Your task –
Please transcribe the data below exactly. Leave the pictures out.

(User interface change data)
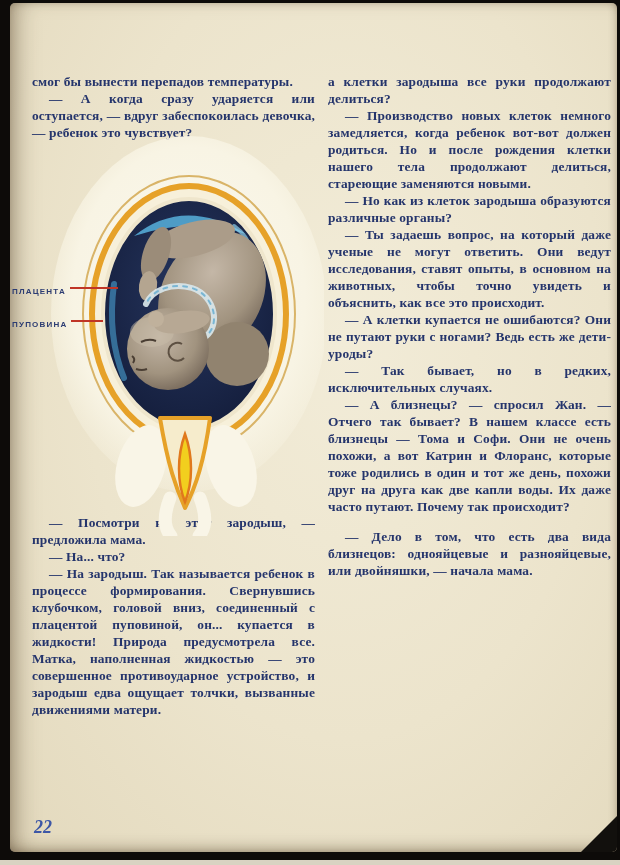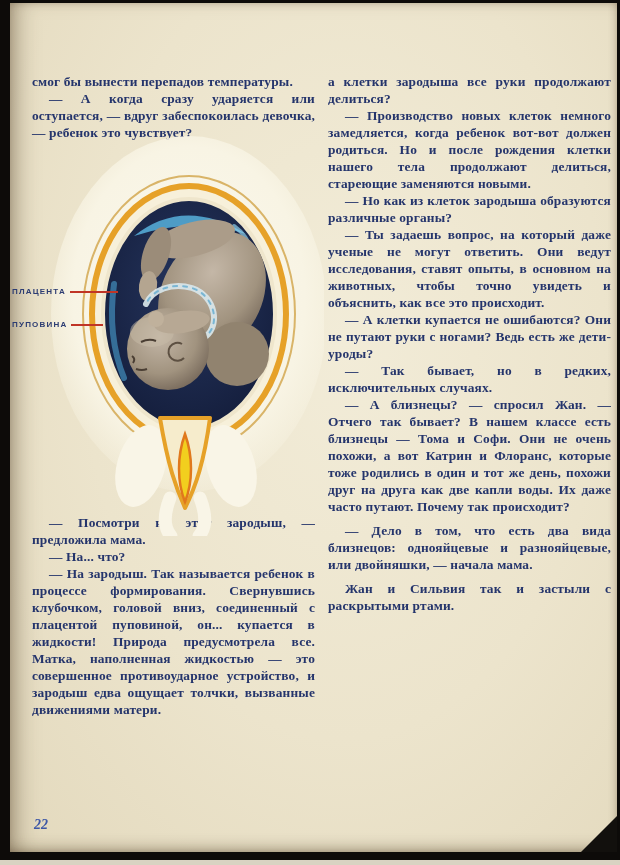"смог бы вынести перепадов температуры." .page { border-radius: 0 -> 5px }
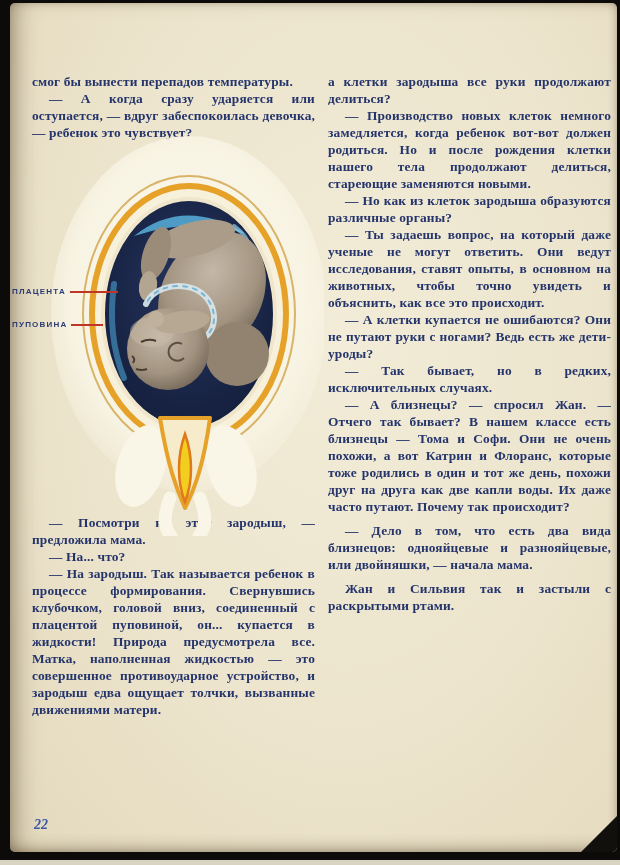"ПЛАЦЕНТА" .anat-label { align-items: center -> flex-start }
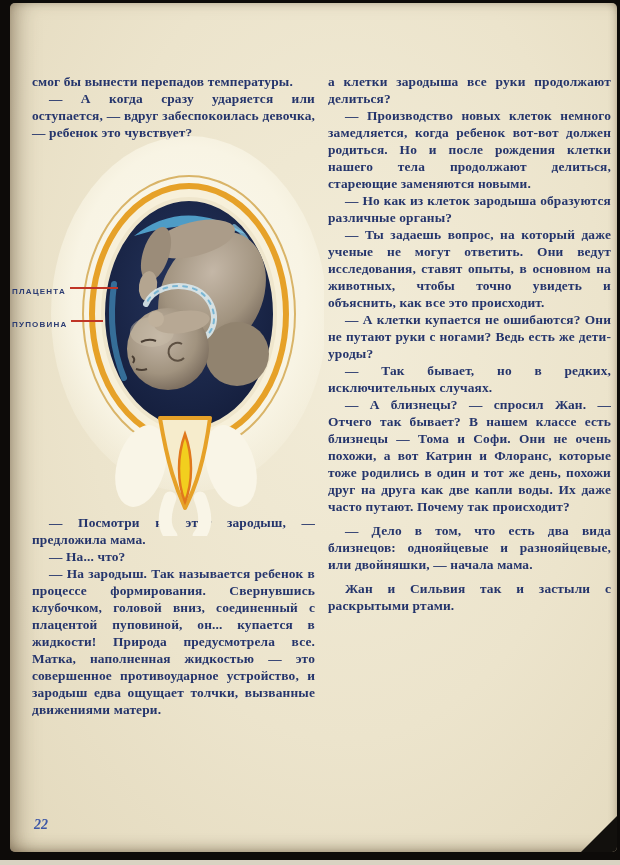"— Дело в том, что" .col p.g { margin-top: 7px -> 13px }
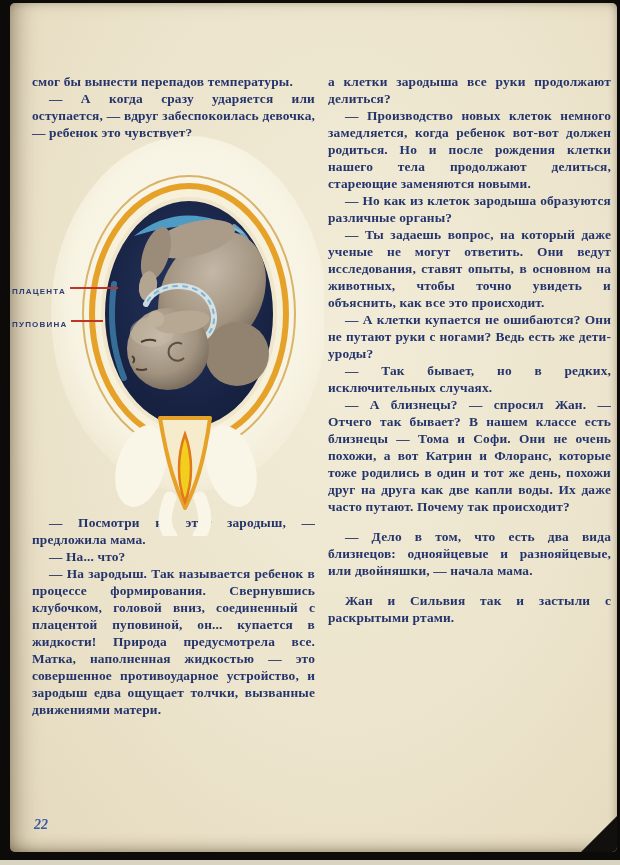"Жан и Сильвия так и" p.g { html: <p>Жан и Сильвия так и застыли с раскрытыми ртами.</p> -> none }
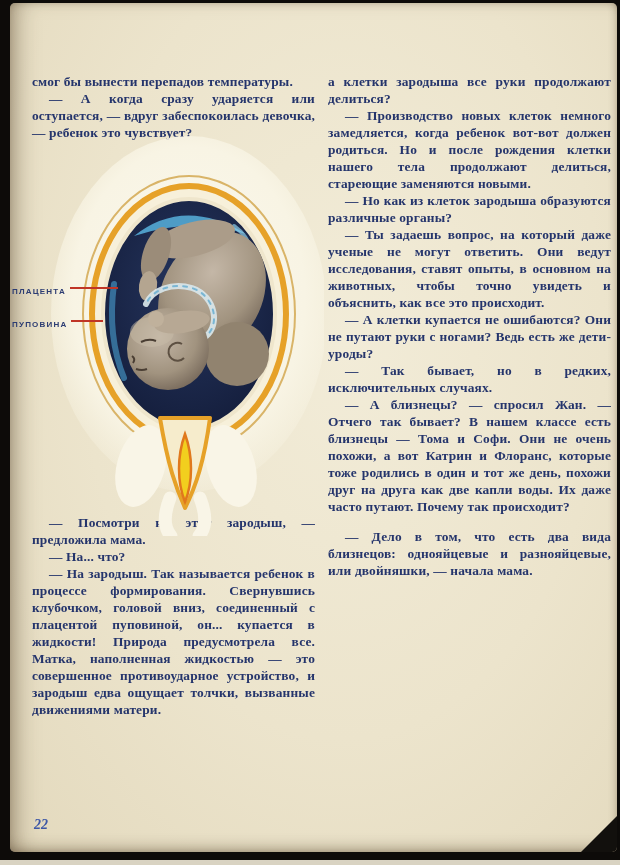"22" .pagenum { font-size: 14px -> 18px }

Output for this exercise –
"смог бы вынести перепадов температуры." .page { border-radius: 0 -> 5px }
"ПЛАЦЕНТА" .anat-label { align-items: center -> flex-start }
"— Дело в том, что" .col p.g { margin-top: 7px -> 13px }
"Жан и Сильвия так и" p.g { html: <p>Жан и Сильвия так и застыли с раскрытыми ртами.</p> -> none }
"22" .pagenum { font-size: 14px -> 18px }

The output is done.